The color and comfort part have always been key principles in Raquel Allegra’s collections, and most of it felt familiar: dip dye dresses in shades of pink and yellow like a sunset, or blues like the inside of a wave, patchworked sweaters with “overlapping globes of color,” and raw edges. A caftan in Allegra’s signature tie-dye, in shades of yellow and mustard, was a youthful take on the trend with its kangaroo pocket and contrasting fabric. She also brought back the technique of creating prints on embossed fabrics, as in the shirtdress with swirls of greens and blues and reds, like watercolors dissipating in a cup of water, overlaid over a jacquard pattern that resembled earth formations, worn like a robe over a matching T-shirt and leggings.

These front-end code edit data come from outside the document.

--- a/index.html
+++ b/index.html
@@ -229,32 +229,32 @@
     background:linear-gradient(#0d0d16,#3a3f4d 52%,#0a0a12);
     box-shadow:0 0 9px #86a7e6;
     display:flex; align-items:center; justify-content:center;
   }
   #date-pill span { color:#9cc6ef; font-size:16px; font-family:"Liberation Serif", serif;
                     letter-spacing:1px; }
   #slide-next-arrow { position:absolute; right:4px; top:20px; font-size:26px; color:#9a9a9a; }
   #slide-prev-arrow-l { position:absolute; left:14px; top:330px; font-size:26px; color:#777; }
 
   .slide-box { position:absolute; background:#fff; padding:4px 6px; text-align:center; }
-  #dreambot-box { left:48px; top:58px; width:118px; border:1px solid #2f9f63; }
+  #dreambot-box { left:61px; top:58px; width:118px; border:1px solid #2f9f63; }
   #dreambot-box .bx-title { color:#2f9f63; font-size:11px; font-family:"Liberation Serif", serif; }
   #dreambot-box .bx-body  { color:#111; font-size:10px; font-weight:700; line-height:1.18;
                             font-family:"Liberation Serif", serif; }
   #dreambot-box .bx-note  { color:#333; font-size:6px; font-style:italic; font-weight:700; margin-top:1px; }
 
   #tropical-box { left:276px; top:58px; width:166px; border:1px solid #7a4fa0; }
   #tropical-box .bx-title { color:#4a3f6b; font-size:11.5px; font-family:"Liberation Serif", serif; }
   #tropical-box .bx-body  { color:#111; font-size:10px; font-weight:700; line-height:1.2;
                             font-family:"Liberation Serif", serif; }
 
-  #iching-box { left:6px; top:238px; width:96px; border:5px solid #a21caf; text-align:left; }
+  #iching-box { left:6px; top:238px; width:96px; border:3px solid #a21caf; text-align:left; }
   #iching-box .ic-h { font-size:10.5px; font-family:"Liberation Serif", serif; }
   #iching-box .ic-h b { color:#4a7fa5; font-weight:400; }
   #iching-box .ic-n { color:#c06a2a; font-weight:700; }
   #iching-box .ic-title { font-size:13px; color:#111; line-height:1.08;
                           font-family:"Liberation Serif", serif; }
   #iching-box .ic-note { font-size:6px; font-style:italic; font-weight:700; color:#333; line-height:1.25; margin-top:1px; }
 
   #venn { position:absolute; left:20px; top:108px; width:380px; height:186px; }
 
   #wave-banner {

The watercolor motif was also present on a splatter-print suit whose print was actually Raquel Allegra’s name blown up into oversized proportions. “I’ve always struggled with the idea of wearing a logo,” she says. “To me, it needed to mean something. A name can mean something, obviously, but also it felt important to say something more than just the name or initials. I scrawled my name in really big writing, and then I dipped my hands in the ink, and I had this really fun afternoon of exploration with ink on the fabric. That was a way that I felt comfortable putting a logo on our garment.” She also created a monogram out of her initials, an R and an A, whose shape resembles a snake eating its own tail (“it represents the continued flow of the life cycle”), that showed up on the sleeve of a striped shirt that was dip dyed in black, worn with matching trousers and a tie (also embroidered with her monogram). They seemed a little out of place in a collection full of breezy, color-drenched dresses and skirts, but it made sense to the designer.
“What’s really important to me about the way we put the collection together is that it not just be one thing: you know, we’re dynamic,” she says. “To me [the model in that look is] a rock star. When I go to shows and I see someone on the stage that is expressing themselves, like pure creativity, to me that is also godly.” She adds, “There’s godliness to being in your specific purpose.” And Raquel Allegra would be the first one to tell you, she’s found hers.